[Task] Please reproduce the entries below exactly, leaving the pictures out.

[Modification records]
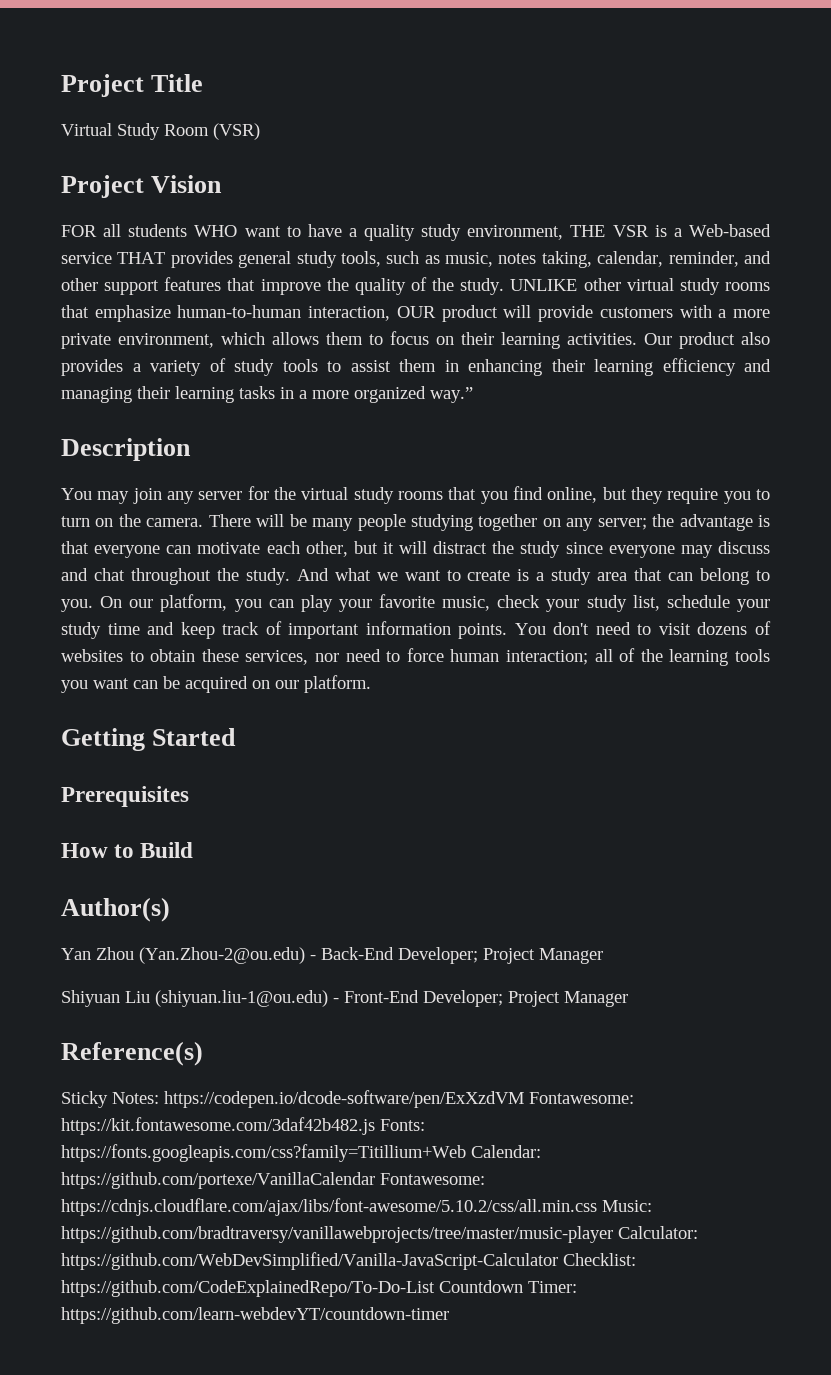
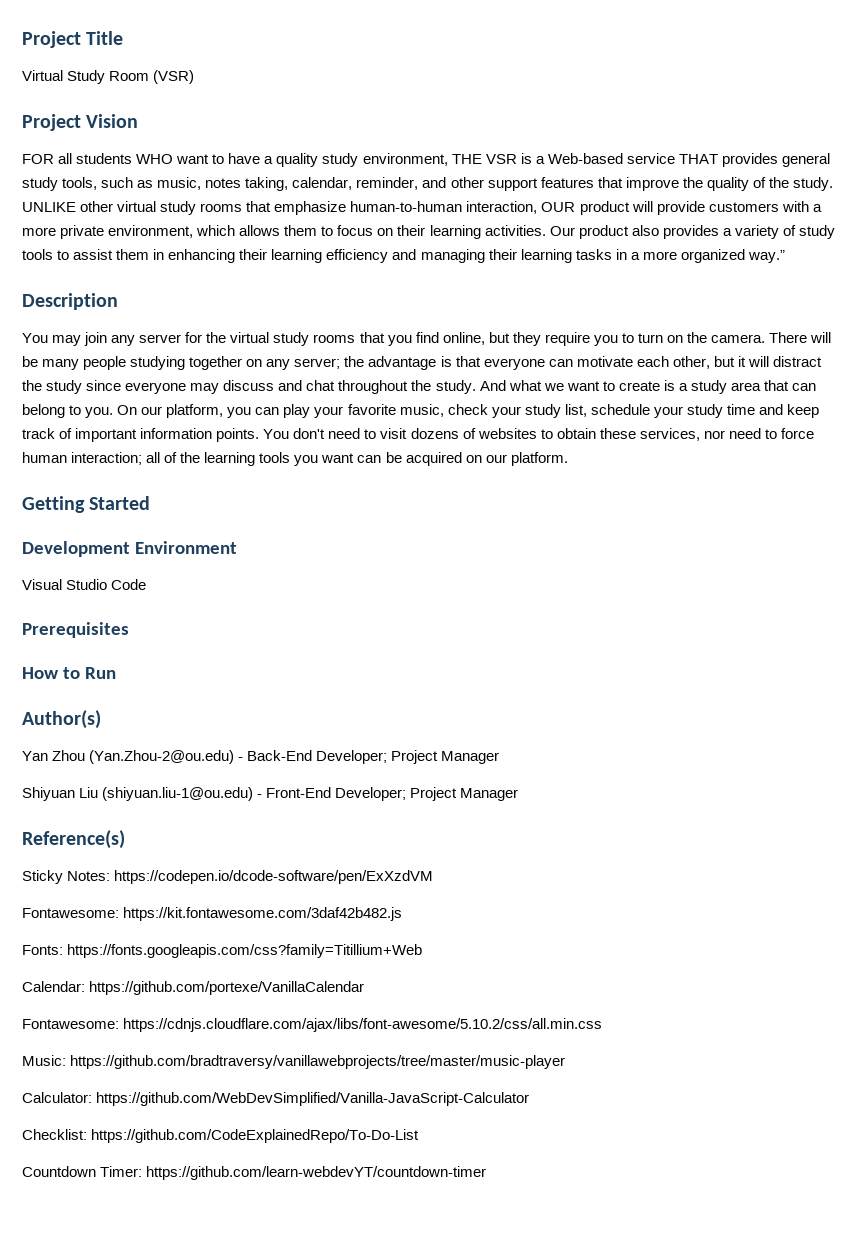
+ Development Environment
+ Visual Studio Code
- How to Build
+ How to Run
- Sticky Notes: https://codepen.io/dcode-software/pen/ExXzdVM Fontawesome: https://kit.fontawesome.com/3daf42b482.js Fonts: https://fonts.googleapis.com/css?family=Titillium+Web Calendar: https://github.com/portexe/VanillaCalendar Fontawesome: https://cdnjs.cloudflare.com/ajax/libs/font-awesome/5.10.2/css/all.min.css Music: https://github.com/bradtraversy/vanillawebprojects/tree/master/music-player Calculator: https://github.com/WebDevSimplified/Vanilla-JavaScript-Calculator Checklist: https://github.com/CodeExplainedRepo/To-Do-List Countdown Timer: https://github.com/learn-webdevYT/countdown-timer
+ Sticky Notes: https://codepen.io/dcode-software/pen/ExXzdVM
+ Fontawesome: https://kit.fontawesome.com/3daf42b482.js
+ Fonts: https://fonts.googleapis.com/css?family=Titillium+Web
+ Calendar: https://github.com/portexe/VanillaCalendar
+ Fontawesome: https://cdnjs.cloudflare.com/ajax/libs/font-awesome/5.10.2/css/all.min.css
+ Music: https://github.com/bradtraversy/vanillawebprojects/tree/master/music-player
+ Calculator: https://github.com/WebDevSimplified/Vanilla-JavaScript-Calculator
+ Checklist: https://github.com/CodeExplainedRepo/To-Do-List
+ Countdown Timer: https://github.com/learn-webdevYT/countdown-timer

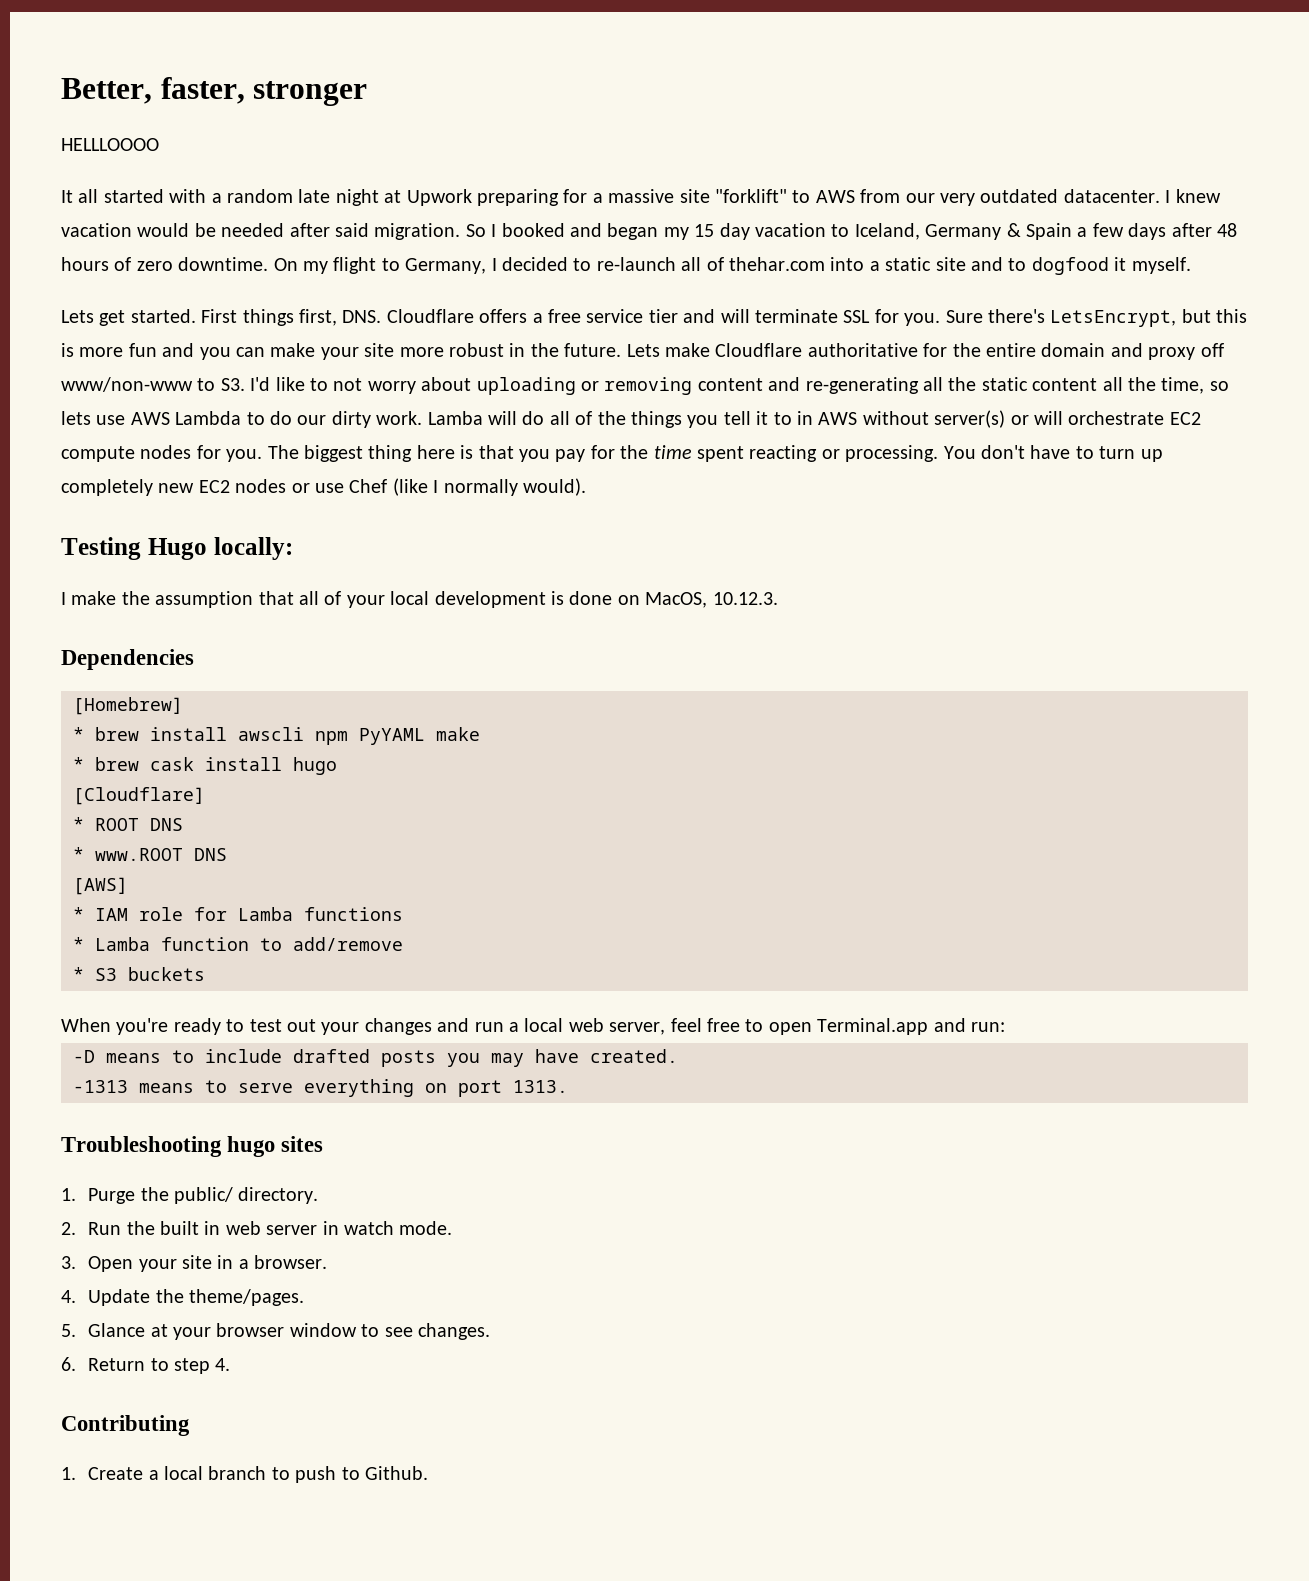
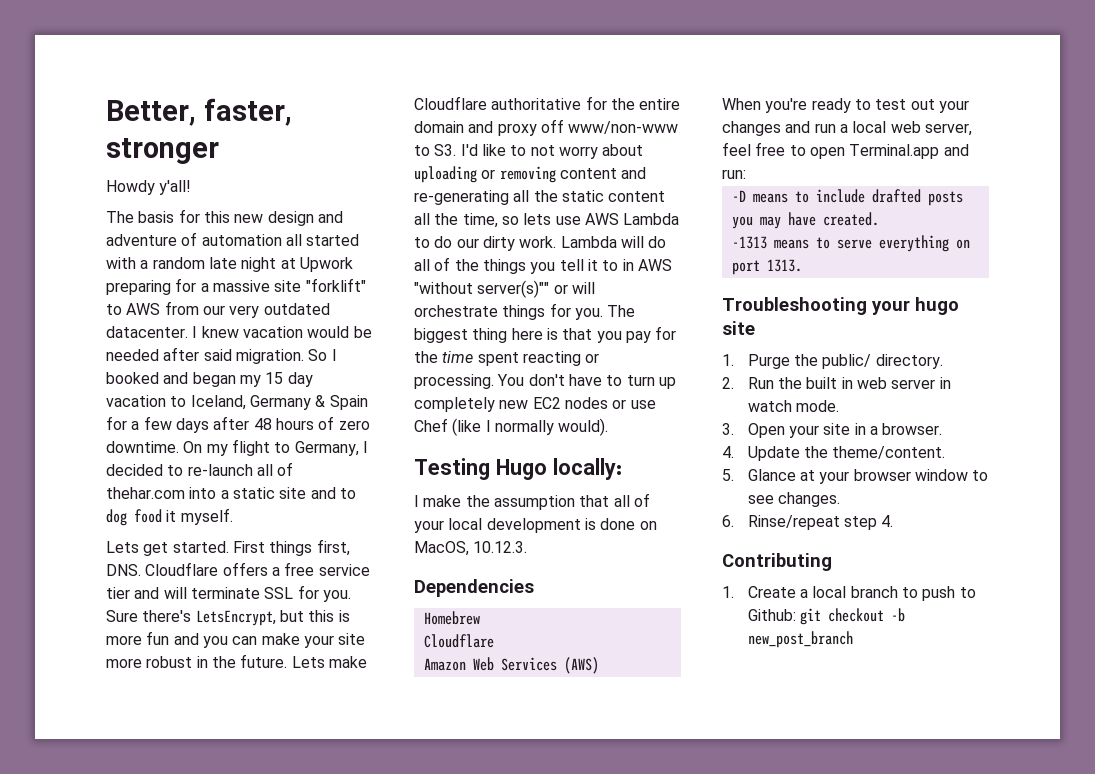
- HELLLOOOO
- It all started with a random late night at Upwork preparing for a massive site "forklift" to AWS from our very outdated datacenter.
+ Howdy y'all!
+ The basis for this new design and adventure of automation all started with a random late night at Upwork preparing for a massive site "forklift" to AWS from our very outdated datacenter.
- So I booked and began my 15 day vacation to Iceland, Germany & Spain a few days after 48 hours of zero downtime.
+ So I booked and began my 15 day vacation to Iceland, Germany & Spain for a few days after 48 hours of zero downtime.
- On my flight to Germany, I decided to re-launch all of thehar.com into a static site and to dogfood it myself.
+ On my flight to Germany, I decided to re-launch all of thehar.com into a static site and to dog food it myself.
- Lamba will do all of the things you tell it to in AWS without server(s) or will orchestrate EC2 compute nodes for you.
+ Lambda will do all of the things you tell it to in AWS "without server(s)"" or will orchestrate things for you.
- [Homebrew]
- * brew install awscli npm PyYAML make
- * brew cask install hugo
- [Cloudflare]
- * ROOT DNS
- * www.ROOT DNS
- [AWS]
- * IAM role for Lamba functions
- * Lamba function to add/remove
- * S3 buckets
+ Homebrew
+ Cloudflare
+ Amazon Web Services (AWS)
- Troubleshooting hugo sites
+ Troubleshooting your hugo site
- 4. Update the theme/pages.
+ 4. Update the theme/content.
- 6. Return to step 4.
+ 6. Rinse/repeat step 4.
- 1. Create a local branch to push to Github.
+ 1. Create a local branch to push to Github: git checkout -b new_post_branch

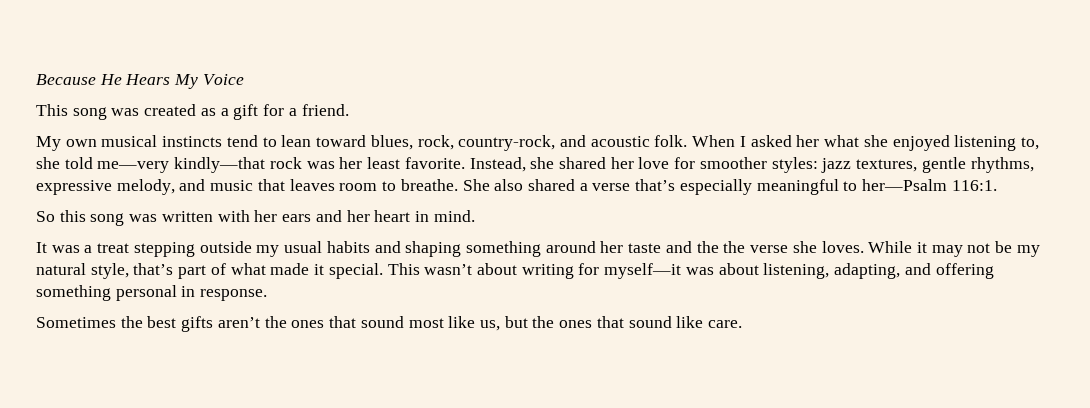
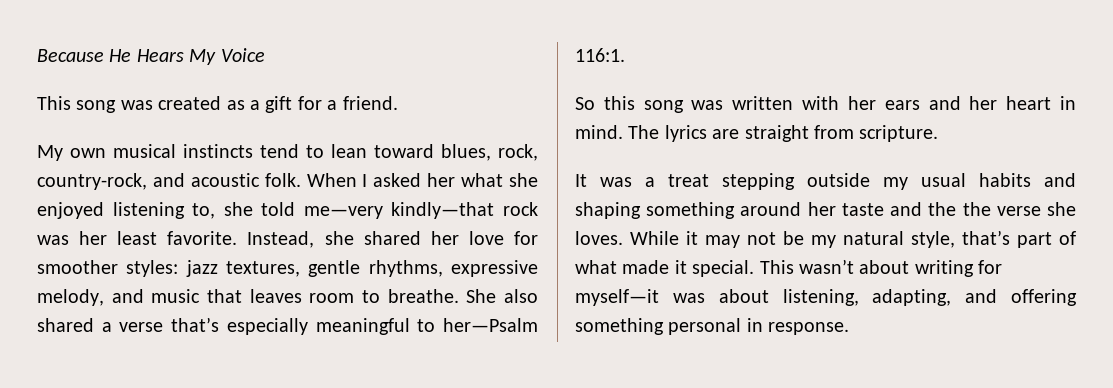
+ The lyrics are straight from scripture.
- Sometimes the best gifts aren’t the ones that sound most like us, but the ones that sound like care.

[Output for this task]
+ Development Environment
+ Visual Studio Code
- How to Build
+ How to Run
- Sticky Notes: https://codepen.io/dcode-software/pen/ExXzdVM Fontawesome: https://kit.fontawesome.com/3daf42b482.js Fonts: https://fonts.googleapis.com/css?family=Titillium+Web Calendar: https://github.com/portexe/VanillaCalendar Fontawesome: https://cdnjs.cloudflare.com/ajax/libs/font-awesome/5.10.2/css/all.min.css Music: https://github.com/bradtraversy/vanillawebprojects/tree/master/music-player Calculator: https://github.com/WebDevSimplified/Vanilla-JavaScript-Calculator Checklist: https://github.com/CodeExplainedRepo/To-Do-List Countdown Timer: https://github.com/learn-webdevYT/countdown-timer
+ Sticky Notes: https://codepen.io/dcode-software/pen/ExXzdVM
+ Fontawesome: https://kit.fontawesome.com/3daf42b482.js
+ Fonts: https://fonts.googleapis.com/css?family=Titillium+Web
+ Calendar: https://github.com/portexe/VanillaCalendar
+ Fontawesome: https://cdnjs.cloudflare.com/ajax/libs/font-awesome/5.10.2/css/all.min.css
+ Music: https://github.com/bradtraversy/vanillawebprojects/tree/master/music-player
+ Calculator: https://github.com/WebDevSimplified/Vanilla-JavaScript-Calculator
+ Checklist: https://github.com/CodeExplainedRepo/To-Do-List
+ Countdown Timer: https://github.com/learn-webdevYT/countdown-timer

- HELLLOOOO
- It all started with a random late night at Upwork preparing for a massive site "forklift" to AWS from our very outdated datacenter.
+ Howdy y'all!
+ The basis for this new design and adventure of automation all started with a random late night at Upwork preparing for a massive site "forklift" to AWS from our very outdated datacenter.
- So I booked and began my 15 day vacation to Iceland, Germany & Spain a few days after 48 hours of zero downtime.
+ So I booked and began my 15 day vacation to Iceland, Germany & Spain for a few days after 48 hours of zero downtime.
- On my flight to Germany, I decided to re-launch all of thehar.com into a static site and to dogfood it myself.
+ On my flight to Germany, I decided to re-launch all of thehar.com into a static site and to dog food it myself.
- Lamba will do all of the things you tell it to in AWS without server(s) or will orchestrate EC2 compute nodes for you.
+ Lambda will do all of the things you tell it to in AWS "without server(s)"" or will orchestrate things for you.
- [Homebrew]
- * brew install awscli npm PyYAML make
- * brew cask install hugo
- [Cloudflare]
- * ROOT DNS
- * www.ROOT DNS
- [AWS]
- * IAM role for Lamba functions
- * Lamba function to add/remove
- * S3 buckets
+ Homebrew
+ Cloudflare
+ Amazon Web Services (AWS)
- Troubleshooting hugo sites
+ Troubleshooting your hugo site
- 4. Update the theme/pages.
+ 4. Update the theme/content.
- 6. Return to step 4.
+ 6. Rinse/repeat step 4.
- 1. Create a local branch to push to Github.
+ 1. Create a local branch to push to Github: git checkout -b new_post_branch

+ The lyrics are straight from scripture.
- Sometimes the best gifts aren’t the ones that sound most like us, but the ones that sound like care.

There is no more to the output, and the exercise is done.